Challenges And Solutions In Implementing Effective BGV

Despite the advancements, GCCs face several challenges in implementing effective BGV practices. One of the primary challenges is the diverse regulatory environment across different countries, which can complicate the process of conducting international background checks. Additionally, the varying quality of data sources, especially in countries with less digital infrastructure, can affect the accuracy of background verifications.

To overcome these challenges, GCCs are increasingly partnering with specialized BGV firms like AuthBridge that offer customized solutions tailored to the regulatory and operational nuances of different regions. These firms utilize a combination of local expertise and global technology platforms to deliver comprehensive and compliant background verification services.

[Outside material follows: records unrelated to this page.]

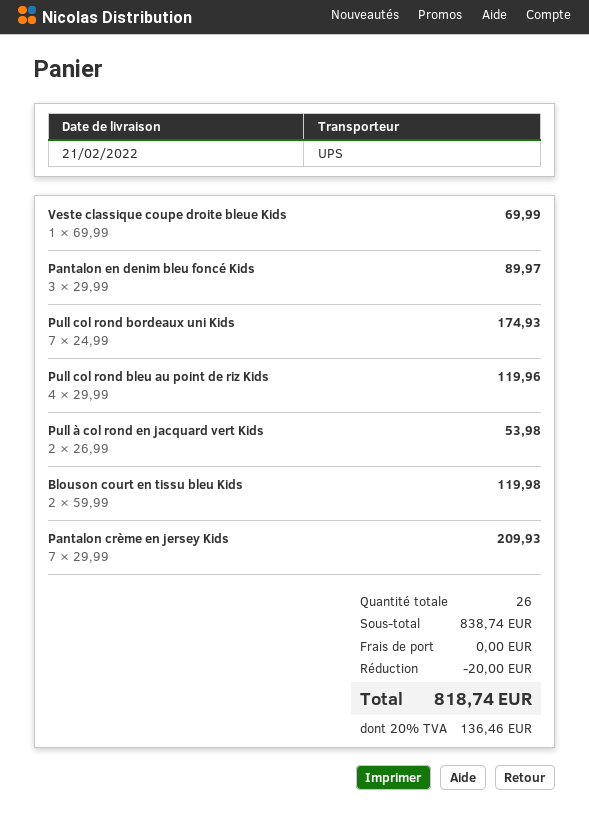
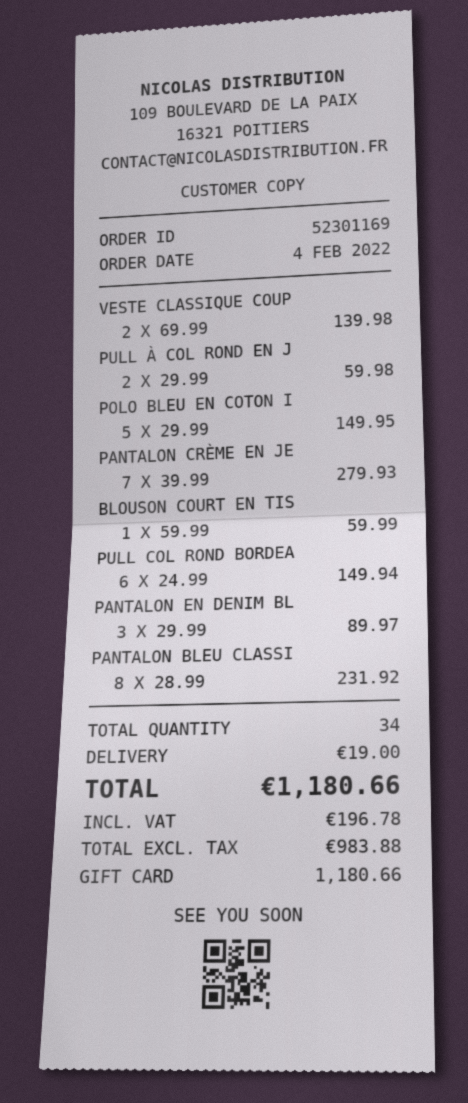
Veste classique coupe droite bleue Kids: 1 x 69.99 = 69.99 -> 2 x 69.99 = 139.98
Pull col rond bordeaux uni Kids: 7 x 24.99 = 174.93 -> 6 x 24.99 = 149.94
Pull col rond bleu au point de riz Kids: 4 x 29.99 = 119.96 -> none
Pull à col rond en jacquard vert Kids: 2 x 26.99 = 53.98 -> 2 x 29.99 = 59.98
Blouson court en tissu bleu Kids: 2 x 59.99 = 119.98 -> 1 x 59.99 = 59.99
Pantalon crème en jersey Kids: 7 x 29.99 = 209.93 -> 7 x 39.99 = 279.93
POLO BLEU EN COTON I: none -> 5 x 29.99 = 149.95
PANTALON BLEU CLASSI: none -> 8 x 28.99 = 231.92
total quantity: 26 -> 34
discount: 20.00 -> none
shipping: 0.00 -> 19.00
tax: 136.46 -> 196.78
total: 818.74 -> 1180.66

Why Thorough Background Verification (BGV) Is Essential For GCCs

  1. Security and Integrity: Ensures employees managing sensitive operations do not have criminal histories, protecting the organization’s critical data.
  2. Compliance with Regulations: Background checks help GCCs meet international regulatory standards, avoiding legal complications and fines.
  3. Quality and Efficiency: Verified backgrounds contribute to higher performance levels, enhancing productivity across strategic functions.
  4. Cultural Alignment and Reduced Turnover: Proper verification aligns employee values with company culture, reducing turnover and associated costs.
  5. Reputation Management: Prevents potential misconduct that could harm the company’s reputation, ensuring integrity across operations.
  6. Global Workforce Compliance: Ensures a legally compliant and standardized workforce across diverse geographical locations.

Future Outlook And Strategic Importance Of BGV In GCCs

As GCCs continue to grow and take on more strategic functions within their parent companies, the role of BGV will become even more critical. The future of BGV in GCCs will likely see more integration of predictive analytics and smarter AI solutions that can preemptively identify potential risks associated with certain hires or roles.

Strategically, BGV is moving from a routine HR process to a critical component of corporate governance and risk management in GCCs. This shift underscores the need for GCCs to continuously innovate and adapt their BGV strategies to stay ahead of potential security risks and ensure operational integrity.